Por isso assistimos à transformação de certos grémios em cartéis (apoiados) o doutros em casas comerciais ou industriais.
Por isso ainda anteontem vimos alguns outros que, relegados para plano secundário ou terciário, só graças ao seu espírito combativo, bem orientado (sublinho «bem orientado»), conseguiram que fosse feita justiça à coragem com que defenderam os direitos dos seus associados.
Alguém me apontará: também o Grémio Concelhio dos Comerciantes de Carnes do Porto, com esta representação, vem lutar em prol dos seus associados.
E, por comparação simplista com a minha atitude de anteontem, parece que se deveria exigir-me que lhe acudisse imediatamente com os argumentos então empregados: ora vejam V. Ex.ª este pequeno grémio a combater contra a democracia! Em nome dos ideais corporativos, peço que o acarinhem, que o protejam, etc....

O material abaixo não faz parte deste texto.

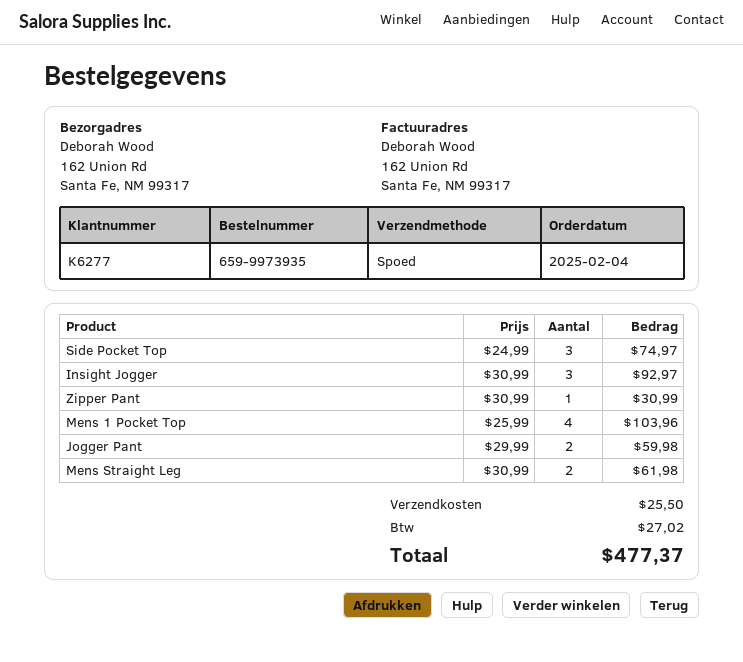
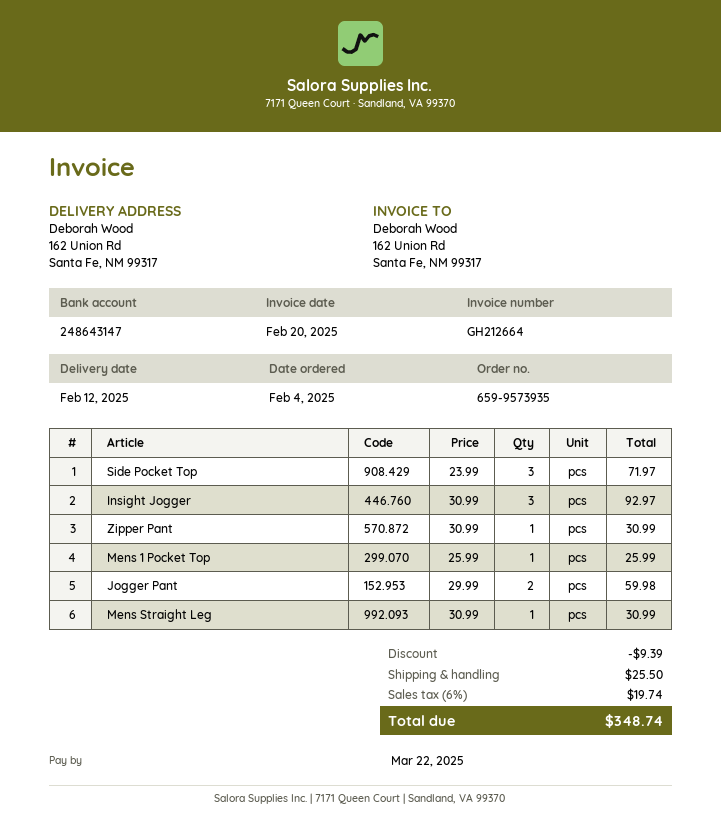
order number: 659-9973935 -> 659-9573935
Side Pocket Top: 3 x 24.99 = 74.97 -> 3 x 23.99 = 71.97
Mens 1 Pocket Top: 4 x 25.99 = 103.96 -> 1 x 25.99 = 25.99
Mens Straight Leg: 2 x 30.99 = 61.98 -> 1 x 30.99 = 30.99
discount: none -> 9.39
tax: 27.02 -> 19.74
total: 477.37 -> 348.74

Ora, em vez disso, censuro-o e critico-o com aspereza.
Porquê?
Precisamente porque, neste caso, o espírito combativo foi mal orientado, a razão é nula e a oportunidade péssima, e vou já demonstrá-lo: quando certas pessoas me afirmam que às vezes os militares são vítimas de uma deformação profissional, aquela que se adquire com o espírito de comando, costumo responder que os bons oficiais, ao contrário do que se pensa, possuem maleabilidade intelectual. Para adquiri-la também, os políticos deveriam ser obrigados à frequência da cadeira de Estratégia, onde aprenderiam, entre outras coisas, as noções
de preparação e oportunidade do ataque. Por mais justo que seja o nosso ponto de vista, ou por maior sentimento patriótico que nos incite a repelir o inimigo, seja o armado ou o político, que só aparentemente está desarmado, deve guiar-nos o sentido da oportunidade, que indica ao chefe político, ao chefe militar, ao chefe corporativo, qual o momento próprio para atacar. Nós, no exército, não costumamos atacar com bom tempo se a operação exige chuva. Pelo contrário, quando a atmosfera está muito carregada e os trovões nos ameaçam por todos os lados, abstemo-nos de operações que requerem bom tempo. A bom entendedor, meia palavra basta.
Tenho a certeza, porque de contrário não falaria aqui, que o Grémio Concelhio dos Comerciantes de Carnes do Porto, para apresentar a sua reclamação, escolheu precisamente o momento menos oportuno. Mesmo que ela fosse justa, bastaria isto para condená-la da maneira mais categórica, sob o ponto de vista político.
Fica demonstrado que, por inoportunidade, carece de razão política. Vamos a ver agora por que lhe falta fundamento jurídico.
Há poucas semanas recebi nesta Assembleia uma lição de ilustres homens de leis: afirmou-se que se um assunto se acha entregue aos tribunais não devo ser versado pelos Deputados.
Por sinal, no caso concreto referido, eu nem sequer sabia, no momento em que falei, que o assunto se encontrava sub judice. Parece-me até que, por diferença de horas, realmente não o estava ainda. Discordei da opinião expendida, porque compreendo perfeitamente que um Deputado que não tenha interesse directo nem indirecto em determinado assunto trate dele nesta Assembleia, se o entender conveniente ao interesse geral.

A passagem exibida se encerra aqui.